Any other ideas gratefully received!

Wednesday 27 July 2011

Water butts and showers

I'm very excited :) I've ordered two water butts from Wilkinsons Online, complete with lid, tap and stand. A big one for the back of the house, a small one for the porch at the front - altogether the total is just over £50 including delivery. I've got to get them fitted yet, of course, but I'm very pleased at all that.

In the same order, I've also got a solar shower coming. I was having a long chat about experimenting with solar energy, basically because I'd wondered about how hot it gets upstairs in my house, and thinking I could just hang one of these camping showers in the window, then hey presto, a free shower :)

Well, when I was searching for water butts, I found one of the solar showers, also at Wilkinsons - their search engine isn't very good if it turns up "solar shower" when the search terms are "water butt", but I'll forgive them, because its coming along at the princely sum of £4.68 - even if it doesn't actually work here in the UK, I've had an interesting time talking about it with friends, and its a good experiment for the long term! Plus, when I live in Spain, in some future indeterminate time, it'll definitely come in handy by then :)

Sunday 24 July 2011

Blackberries

Oh my word. I got back from holiday yesterday, and I've been hard at work in the garden: making sure everything is watered, mourning the creeping mint that didn't survive my absence, clearing ivy and long grass, starting to clear space to get rid of two of my three rhodedendrons (in a tiny suburban garden!!!) so that I can plant my blueberries in the right soil ....

Well, earlier this evening, I took a walk around the rest of my domain (also known as the Council Recreation Ground). And I picked a handful of blackberries! I've never lived anywhere before that was so close to so many blackberry patches, so I've no idea if this is ridiculously early, but I know its *fairly* early....

I'm determined to make lots of blackberry jam this year (strained - I don't like the texture of blackberries, even whizzed) and these are now washed and in the fridge - I'll pick some more tomorrow and take a bag with me, as I'm on staycation, and can do anything I want :)

Tuesday 28 June 2011

Cleaning the oven. Eggshells?

I've noticed how this blog is often more about having moved somewhere than about renovation and whatnot ... sorry about that!

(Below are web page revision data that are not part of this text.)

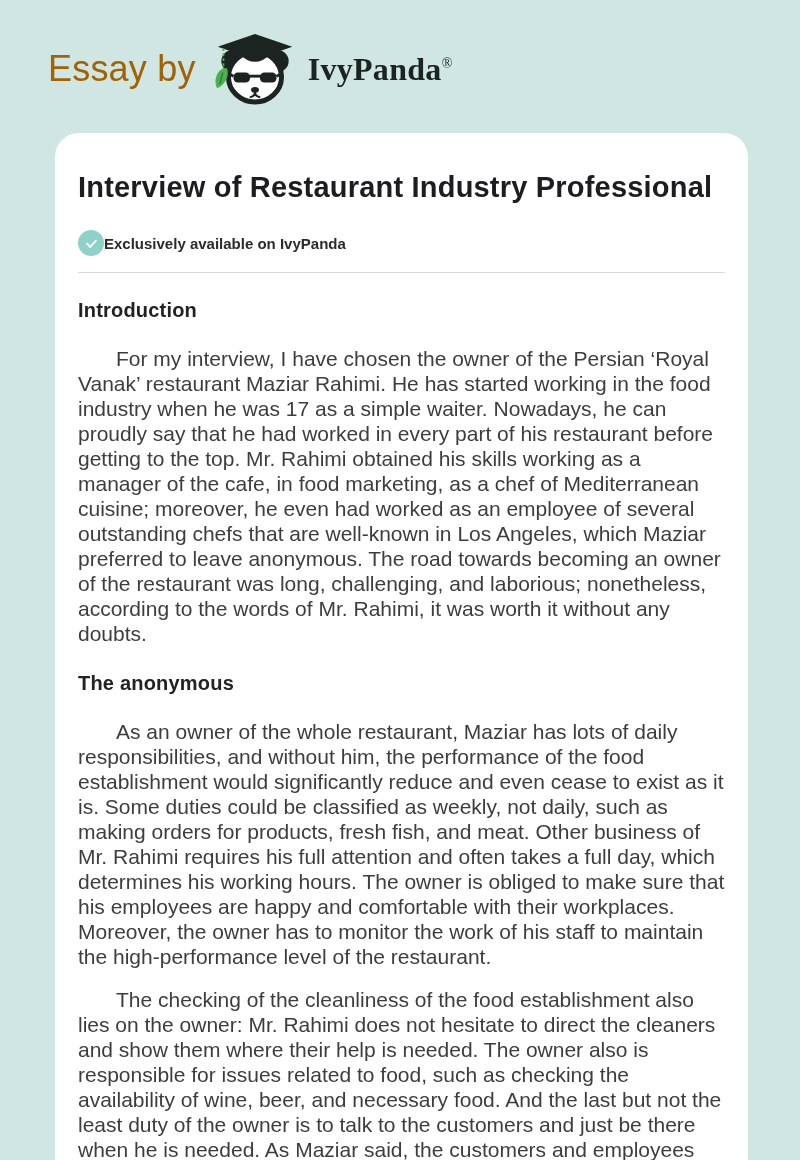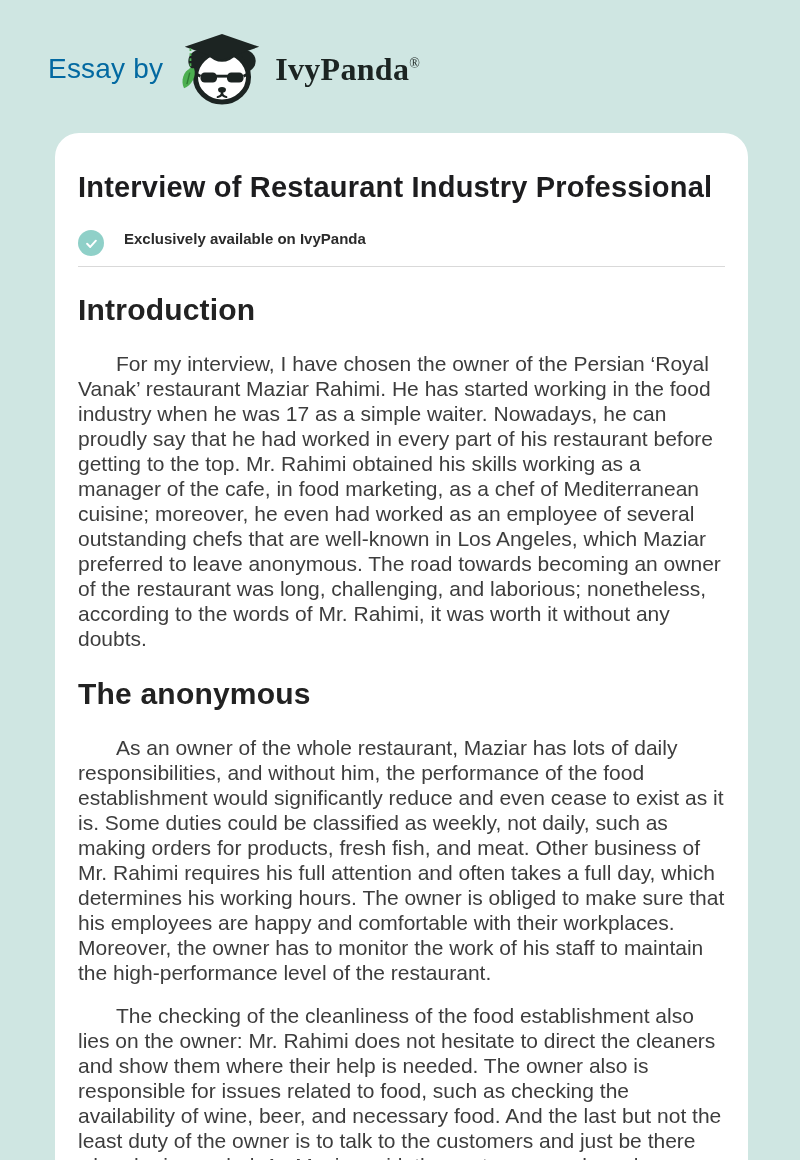"Essay by" .essay-by { color: #0369a1 -> #a16207; font-size: 28px -> 36px }
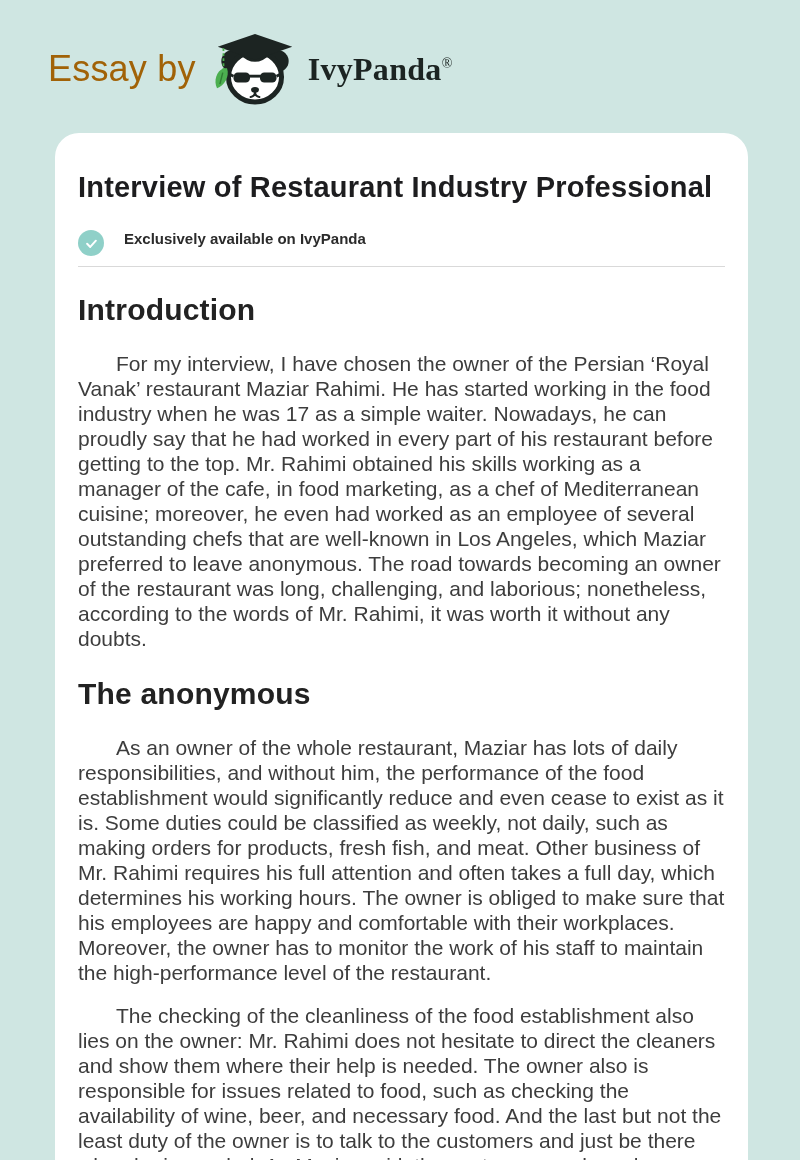"Exclusively available on IvyPanda" .badge-row { align-items: none -> center; gap: 20px -> 0; margin-bottom: 10px -> 16px }
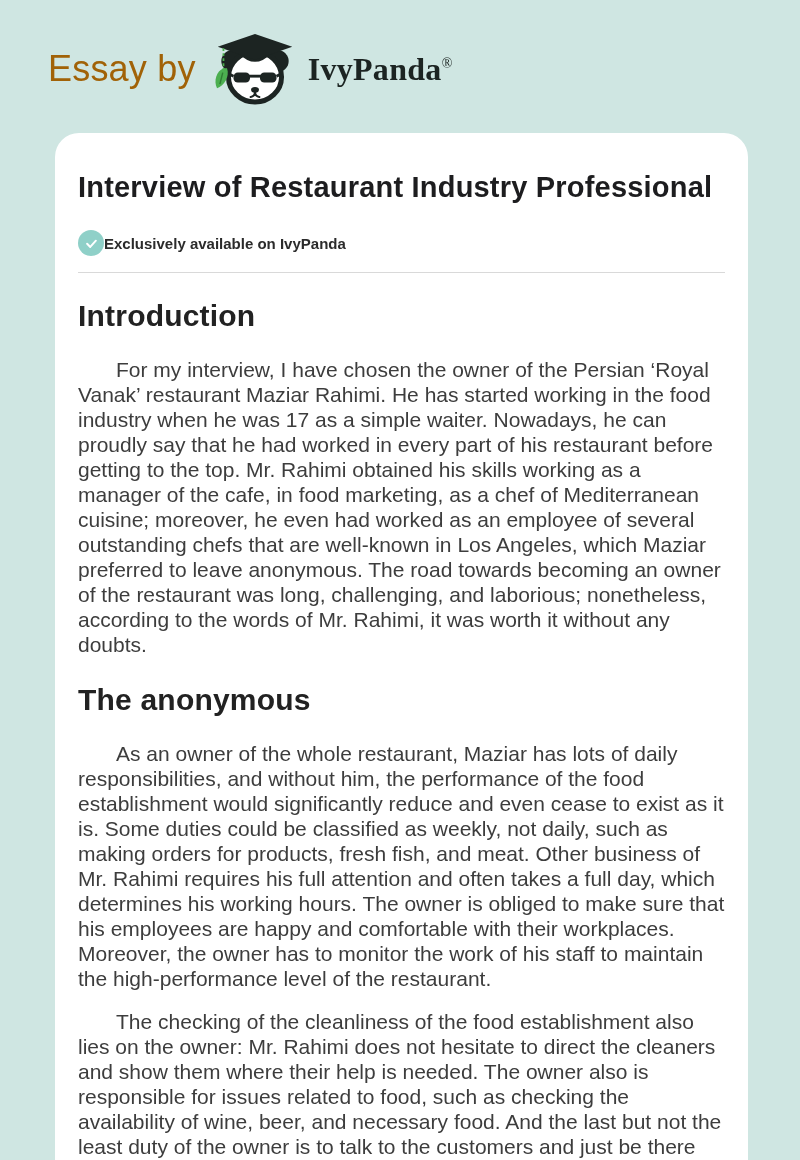"Introduction" h2.section-heading { font-size: 30px -> 20px }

But this is what's actually going on, as opposed to whats meant to be.

I'm certainly not particularly houseproud, though I'd like to be, and I'm also often quite slow to do things - like, starting to cook again after moving. Which has meant I didn't realise quite how *filthy* the oven was. And I'll confess now, which I haven't before, that I was storing egg shells in there to dry, to put them out around plants. So not only is there filth, *old* filth, there's starting to be mould. And it all got a bit much over the last few days, with the heat - so, in spite of the kitchen having the living room emptied into it because of the new flooring I'm having fitted (more in a while ...) I have to have a spring clean of the oven.

Started the normal way, just doing the door for now - I soaked it in stardrops. No reaction. Started scraping the crap off with a spoon - very slow. Then I realised I had some wire wool somewhere :) result! The stuff just fell off, in some parts, it was on so thick.

I can start to see through the door again, and this is good! Though in the long term, I may have knackered the door, because I can see crud thats got in between the two panes of glass or whatever its made from, though realistically that may be very old.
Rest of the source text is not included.